Assigned task: Write out, word for word, every line in the data below from the one containing "width:175px; background:#f6f7f9; border-right:1px" to the one containing "8px 0 8px;font-family:Liberation", both of them included.

Data supplied: Begin

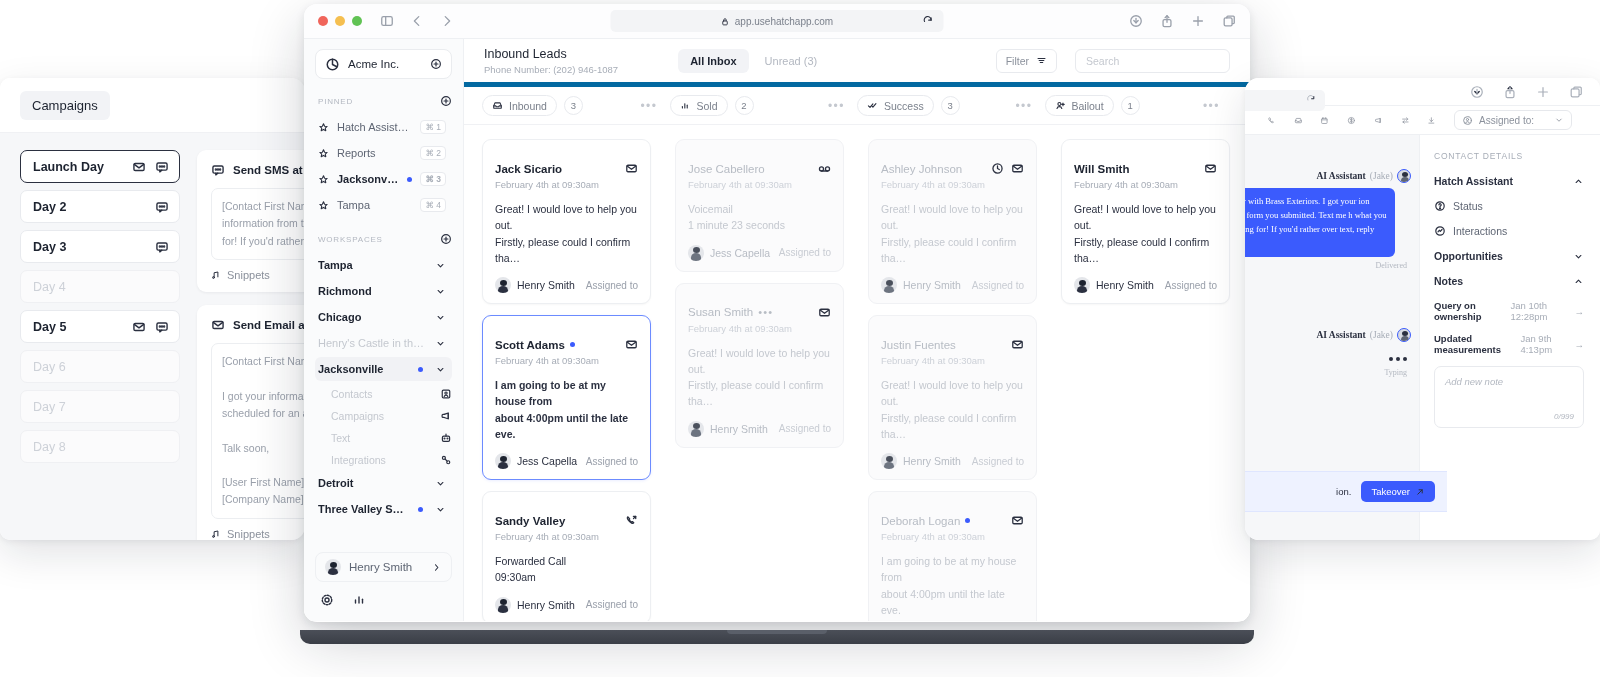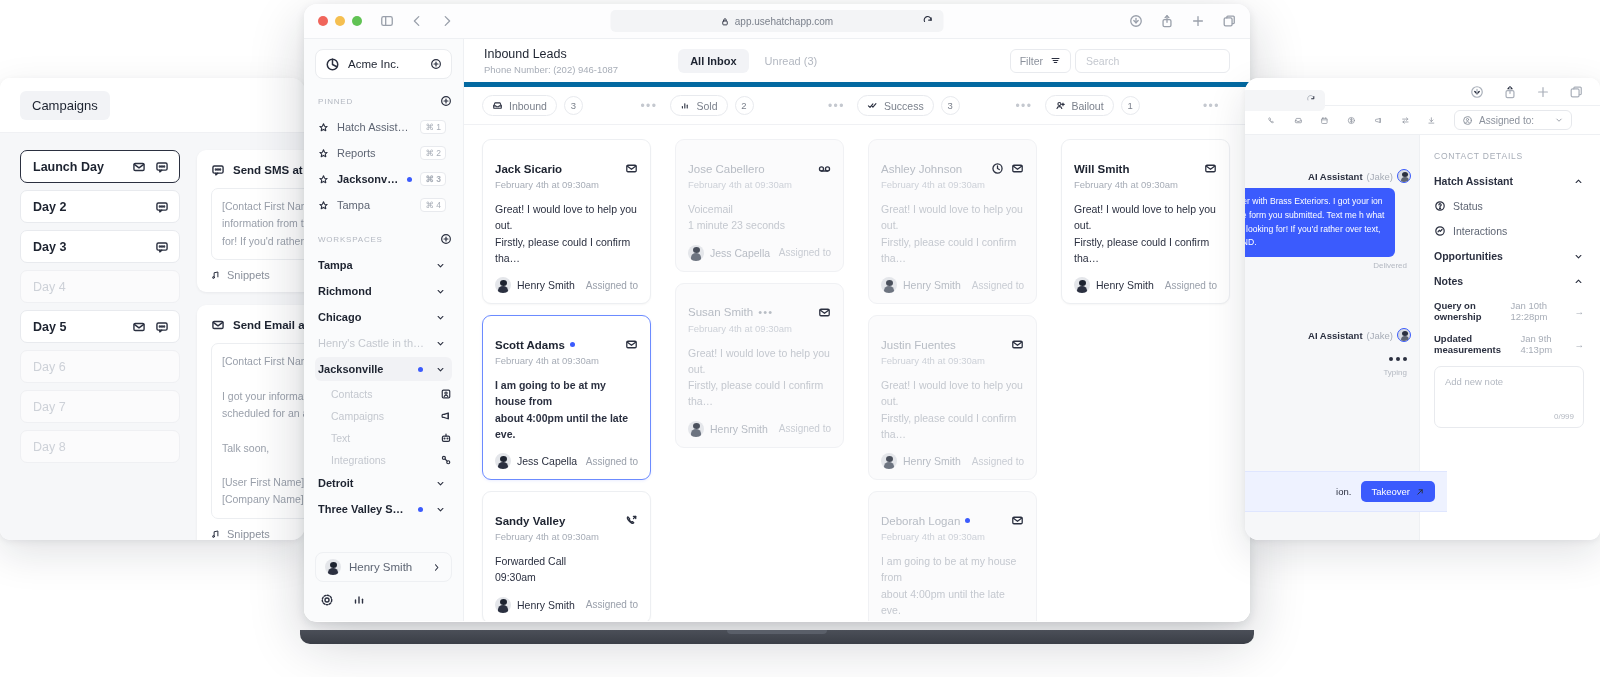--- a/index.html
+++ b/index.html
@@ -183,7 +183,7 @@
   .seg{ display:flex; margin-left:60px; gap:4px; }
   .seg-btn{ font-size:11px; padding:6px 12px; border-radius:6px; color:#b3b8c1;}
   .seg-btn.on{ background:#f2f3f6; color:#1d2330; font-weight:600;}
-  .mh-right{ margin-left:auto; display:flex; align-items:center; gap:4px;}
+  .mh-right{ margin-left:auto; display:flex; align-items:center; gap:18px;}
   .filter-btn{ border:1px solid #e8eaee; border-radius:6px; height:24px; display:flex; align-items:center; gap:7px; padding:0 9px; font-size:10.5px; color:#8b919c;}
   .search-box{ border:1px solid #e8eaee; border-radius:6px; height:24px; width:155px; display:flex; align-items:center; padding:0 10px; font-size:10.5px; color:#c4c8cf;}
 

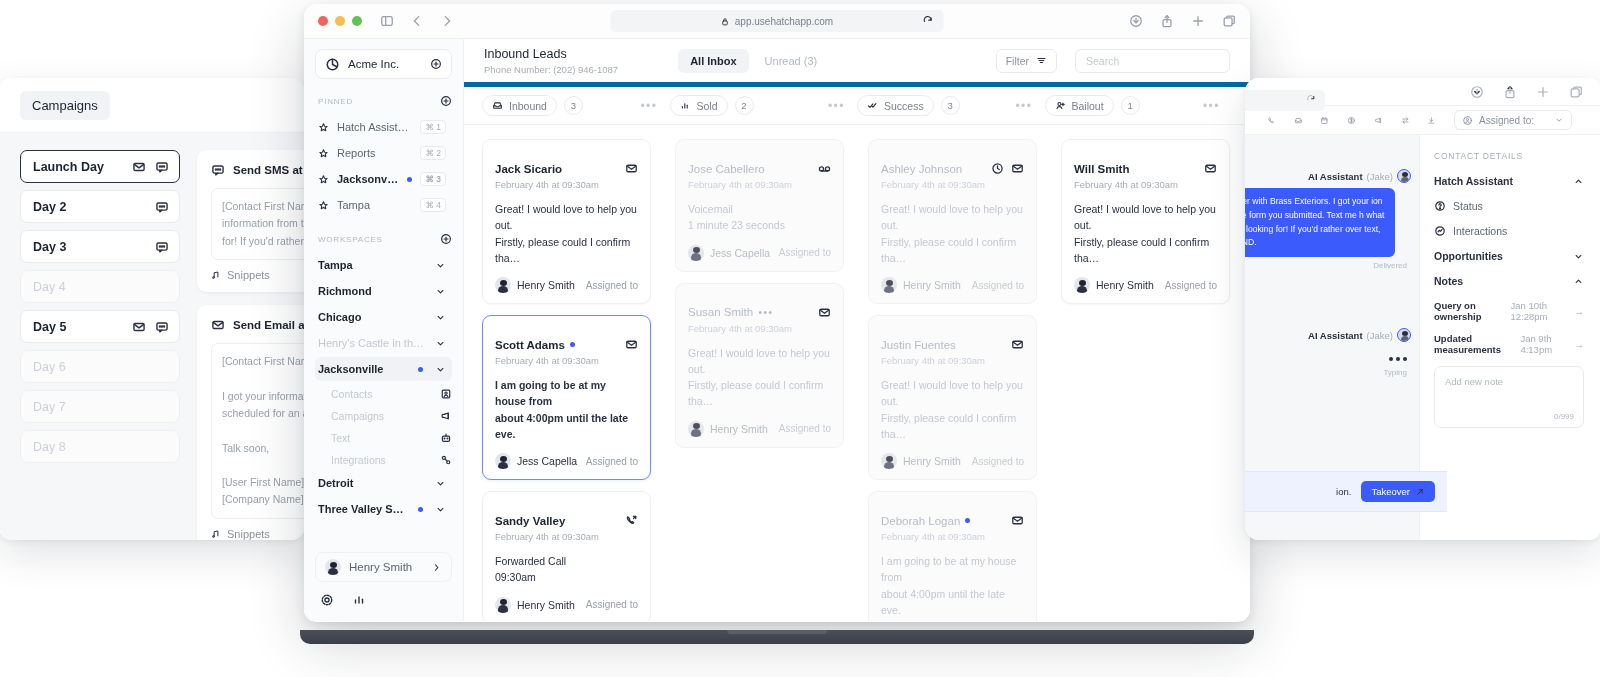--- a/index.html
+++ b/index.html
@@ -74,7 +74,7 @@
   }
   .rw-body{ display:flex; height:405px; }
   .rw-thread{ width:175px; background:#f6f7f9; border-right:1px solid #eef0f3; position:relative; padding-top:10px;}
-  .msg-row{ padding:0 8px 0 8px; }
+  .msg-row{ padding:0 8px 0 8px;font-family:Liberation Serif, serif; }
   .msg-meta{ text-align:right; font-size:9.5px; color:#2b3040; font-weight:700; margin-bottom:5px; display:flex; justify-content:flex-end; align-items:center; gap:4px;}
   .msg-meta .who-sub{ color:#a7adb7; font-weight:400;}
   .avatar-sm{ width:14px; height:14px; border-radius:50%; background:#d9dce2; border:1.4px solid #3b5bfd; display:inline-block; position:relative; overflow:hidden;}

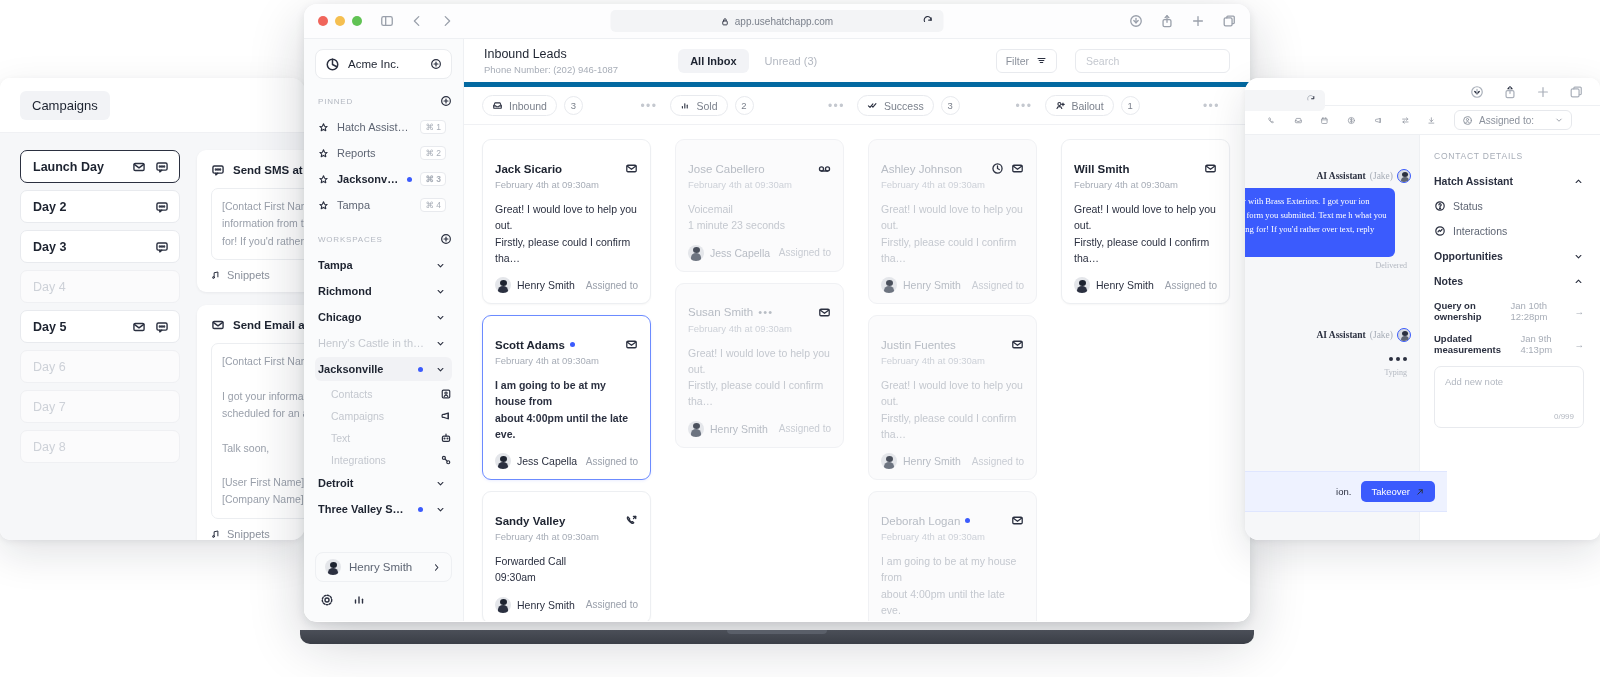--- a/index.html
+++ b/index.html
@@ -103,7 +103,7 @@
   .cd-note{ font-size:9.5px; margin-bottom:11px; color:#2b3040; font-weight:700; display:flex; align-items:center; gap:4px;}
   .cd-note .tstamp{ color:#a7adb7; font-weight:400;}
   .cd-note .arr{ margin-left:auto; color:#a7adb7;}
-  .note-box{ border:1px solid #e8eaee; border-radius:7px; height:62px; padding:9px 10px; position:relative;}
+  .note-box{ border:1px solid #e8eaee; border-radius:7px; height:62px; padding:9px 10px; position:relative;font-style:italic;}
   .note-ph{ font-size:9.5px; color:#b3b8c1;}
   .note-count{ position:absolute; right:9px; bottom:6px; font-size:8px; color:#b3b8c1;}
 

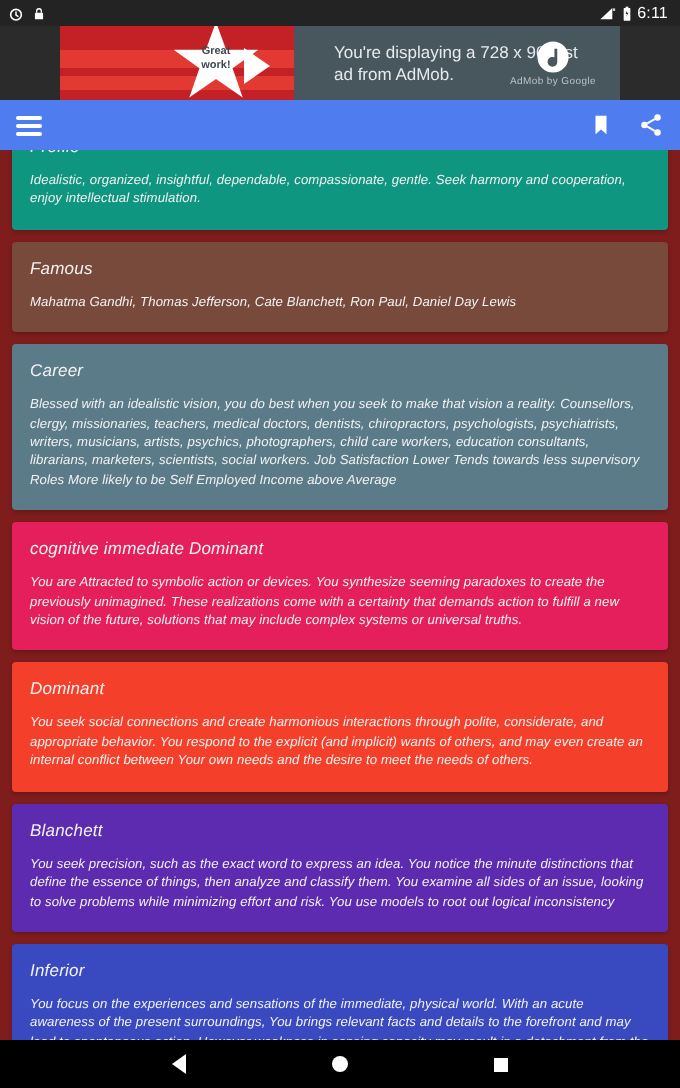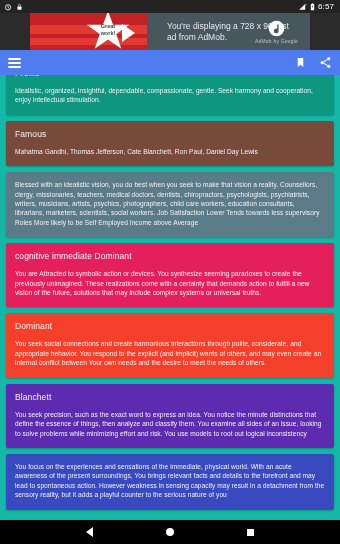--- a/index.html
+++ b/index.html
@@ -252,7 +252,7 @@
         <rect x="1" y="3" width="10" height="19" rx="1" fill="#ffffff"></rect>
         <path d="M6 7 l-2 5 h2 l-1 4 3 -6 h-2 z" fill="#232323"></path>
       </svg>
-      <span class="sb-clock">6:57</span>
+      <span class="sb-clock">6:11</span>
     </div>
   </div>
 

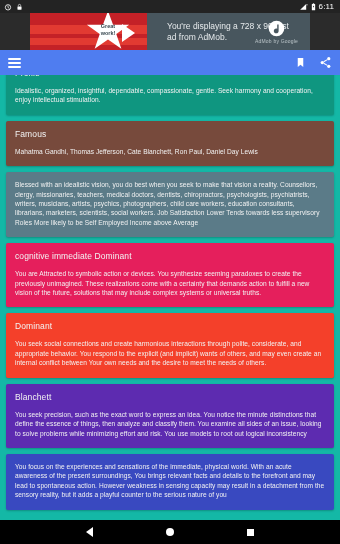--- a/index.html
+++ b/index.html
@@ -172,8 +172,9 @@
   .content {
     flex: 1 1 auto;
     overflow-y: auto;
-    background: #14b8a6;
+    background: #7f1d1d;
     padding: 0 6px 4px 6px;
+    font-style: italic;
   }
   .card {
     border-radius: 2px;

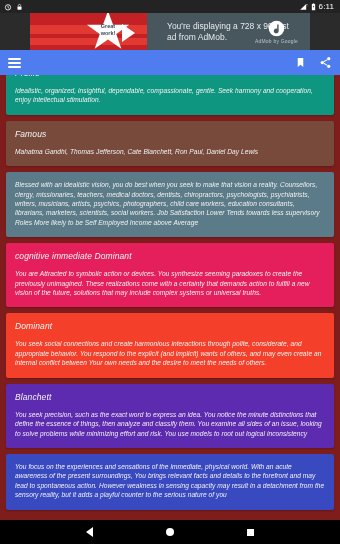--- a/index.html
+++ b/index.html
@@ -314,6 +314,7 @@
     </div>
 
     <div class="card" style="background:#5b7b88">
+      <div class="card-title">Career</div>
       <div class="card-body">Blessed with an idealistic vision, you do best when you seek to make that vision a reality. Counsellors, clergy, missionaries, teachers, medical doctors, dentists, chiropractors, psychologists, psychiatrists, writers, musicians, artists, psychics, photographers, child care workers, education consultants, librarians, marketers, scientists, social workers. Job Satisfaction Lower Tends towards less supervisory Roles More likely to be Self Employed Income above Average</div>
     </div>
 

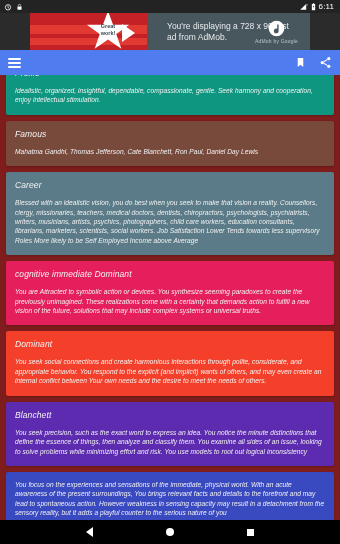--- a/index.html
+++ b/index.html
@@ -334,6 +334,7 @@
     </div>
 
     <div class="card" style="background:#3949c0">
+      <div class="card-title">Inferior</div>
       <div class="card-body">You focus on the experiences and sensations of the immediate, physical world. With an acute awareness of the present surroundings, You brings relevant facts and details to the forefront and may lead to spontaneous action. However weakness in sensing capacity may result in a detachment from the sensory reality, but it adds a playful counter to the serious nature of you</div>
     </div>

Data supplied: End

Exercise solution:
   .rw-thread{ width:175px; background:#f6f7f9; border-right:1px solid #eef0f3; position:relative; padding-top:10px;}
-  .msg-row{ padding:0 8px 0 8px; }
+  .msg-row{ padding:0 8px 0 8px;font-family:Liberation Serif, serif; }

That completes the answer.